Airbyte is an open source data integration platform. It helps organizations to consolidate their data in data warehouses, lakes, and databases. They enable the movement of data through an engine built around connectors that take it from a source, like Salesforce, and move it to a destination, like Snowflake. But there’s a problem: the long tail of connectors needed to provide for all of a company’s data movement needs.
To solve this, Airbyte built the largest community of data engineers in the world who rallied around the goal of finally commoditizing data pipelines. In doing so they created an industry-leading catalog of connectors that enabled them to disrupt the data integration space. We'll closely examine the strategy and tactics they used to achieve this and how community contribution can help make big visions a reality.
As we’ve undergone digital transformation, every company now uses more software and creates more data than ever before. Organizations worldwide used an average of 130 software-as-a-service (SaaS) applications in 2022 [1]. That means for any product based around integrating data and software, there’s a huge number of integrations that need to be built and maintained. What makes this a particularly tricky problem is that integration usage typically follows a power law distribution - a small number of integrations accounts for the majority of usage.
This was my experience at Geckoboard, a KPI dashboard product that relies on integrations to source data to display. The more sources a user could integrate with, the more likely they would convert to a customer and stick around. However, there was a core of around 12 integrations that accounted for ~80% of usage - these were for products like Google Analytics, Salesforce, and other market-dominating software. Then there was the long tail of integrations, each only used by a few customers, but were often just as important to those customers as the core ones.
So get building, right? But as Airbyte COO John Lafleur writes, “the hardest part… is not building the connectors, it is maintaining them. That is costly,” and for any commercial organization, there comes a point at which the return on investment doesn’t make sense to keep building new integrations [2].
That’s the reality Airbyte saw in the data integration space. John explains how incumbents like Fivetran, “stay stuck at max… 200 connectors. They've been ages at it. And they've plateaued now.” Airbyte’s solution was to build a community around data integration and to leverage their contributions to work towards building a library of thousands of connectors [3].

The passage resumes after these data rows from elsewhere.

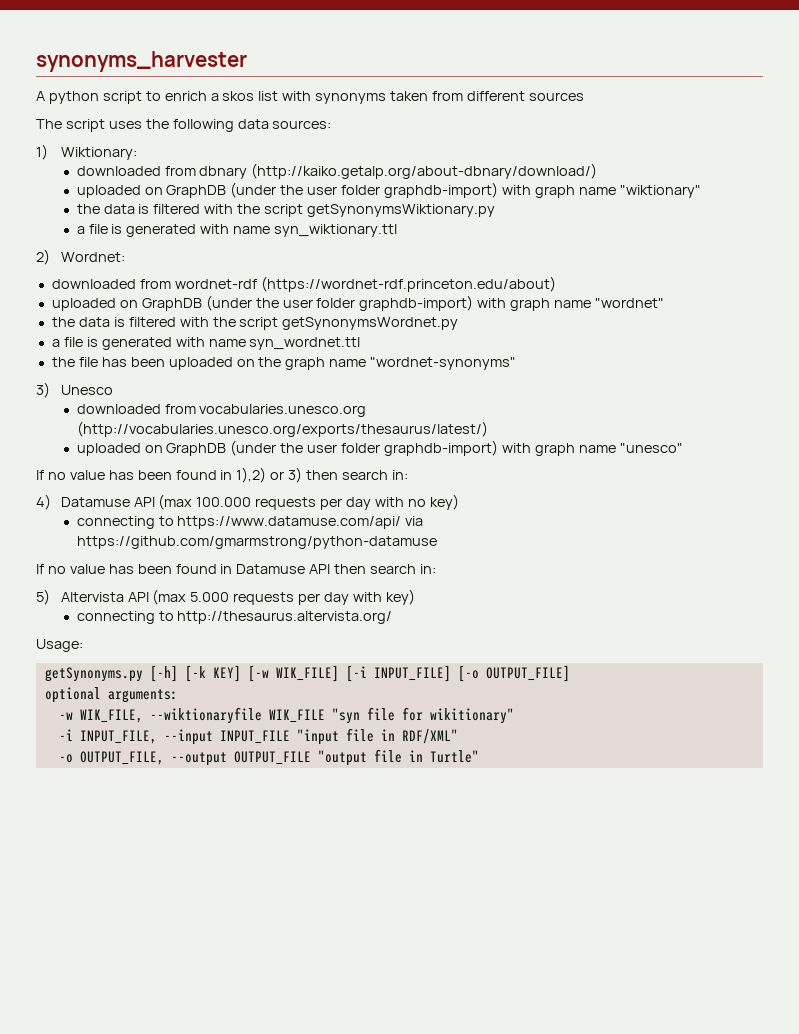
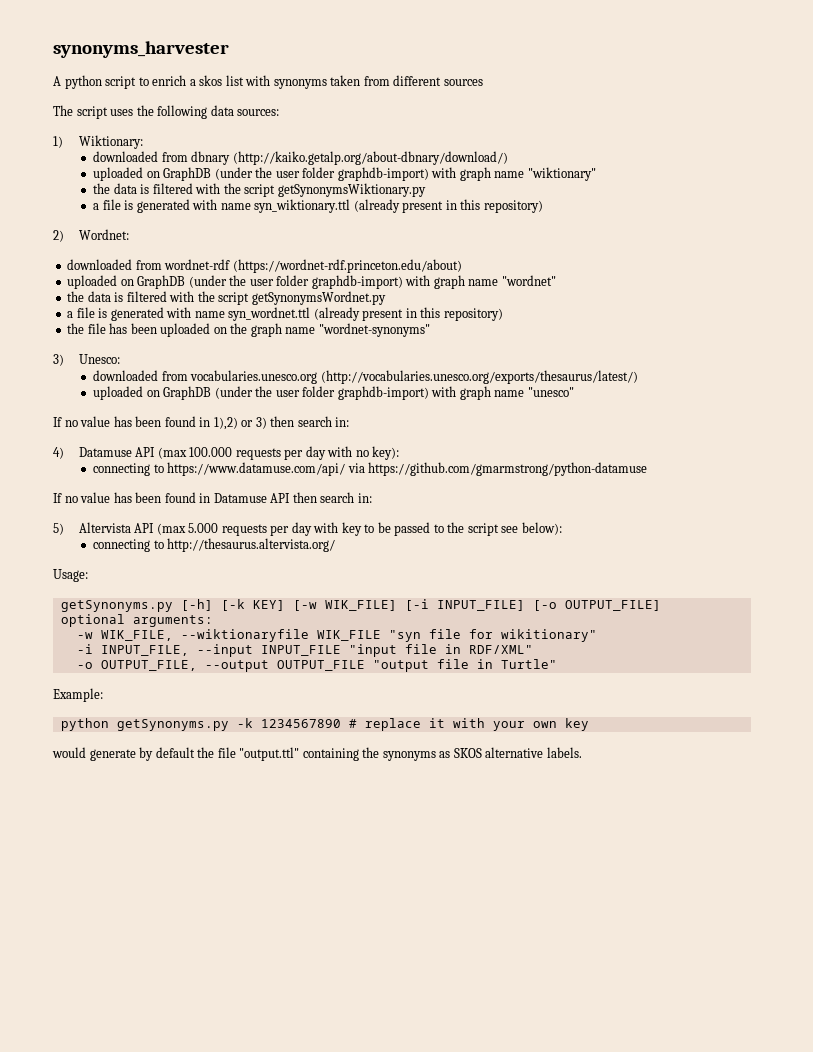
(398, 230) none -> [353,199,543,213] (already present in this repository)
(361, 343) none -> [313,307,503,321] (already present in this repository)
[60,385,113,395] Unesco -> [78,354,120,364] Unesco:
[429,494,459,510] key) -> [372,446,400,460] key):
[385,589,415,605] key) -> [341,522,562,536] key to be passed to the script see below):
(479, 756) none -> [53,688,103,702] [60,718,589,731] [52,747,582,761] // Example: // python getSynonyms.py -k 1234567890 # replace it with your own key // would generate by default the file "output.ttl" containing the synonyms as SKOS alternative labels.

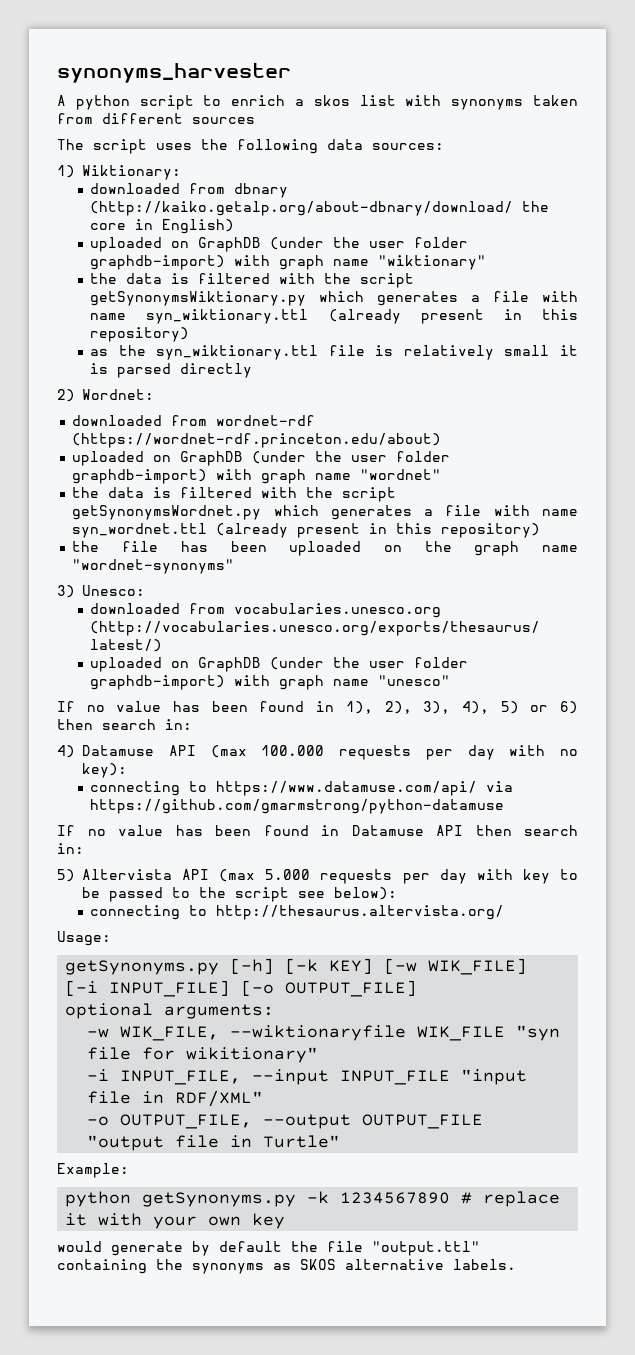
[232,151,508,165] (http://kaiko.getalp.org/about-dbnary/download/) -> [90,201,550,216] [90,219,235,234] (http://kaiko.getalp.org/about-dbnary/download/ the core in English)
[93,199,190,213] // a file is generated -> [319,291,530,306] which generates a file
(543, 206) none -> [90,345,578,360] [90,363,253,378] // as the syn_wiktionary.ttl file is relatively small it is parsed directly
[67,307,164,321] // a file is generated -> [273,505,482,520] which generates a file
[213,417,267,430] 1),2) or 3) -> [345,701,578,714] 1), 2), 3), 4), 5) or 6)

Airbyte turned to open-source as a way to solve the long tail integration problem, building a community of data engineers who contribute by building and maintaining integrations. They went about this in 3 ways [3]:
They started with an inspiring grand vision around which folks could rally: “to commoditize data integration once and for all.” Others had tried to achieve this before but hadn't been able to pull it off. Airbyte was sure they could and set out to deliver by using velocity and transparency to build trust.
From the outset, Airbyte built its company in the open with a public handbook outlining its strategy, vision, and a team manual for employees. They also shared key documents, like their investment pitch decks, and created a lot of content around data integration best practices, believing that providing value upfront would also help them gain trust [6]. Moreover, when they started, they had one Slack that both their team members used and was open to the community [3].
To help with velocity, they built a connector development kit (CDK) that helped reduce the typical time it takes to build an integration from a couple of days to two hours, and make it easier to maintain, too [3]. Then, as Developer Advocate Justin Chau explains, they got shipping [7]:
“From the very beginning, we committed ourselves to a release schedule of at least once a week. This approach ensured that our community was continuously engaged and excited about the project's progress”
They doubled down on this with monthly community calls and weekly open office hours slots that were attended by co-founders and user success team members, to show, not just tell the community about their progress [3].
They also invited their community to contribute to their roadmap as another powerful way to maintain momentum. By seeking feedback and incorporating suggestions from users, they were able to create a sense of ownership and foster a spirit of collaboration [7].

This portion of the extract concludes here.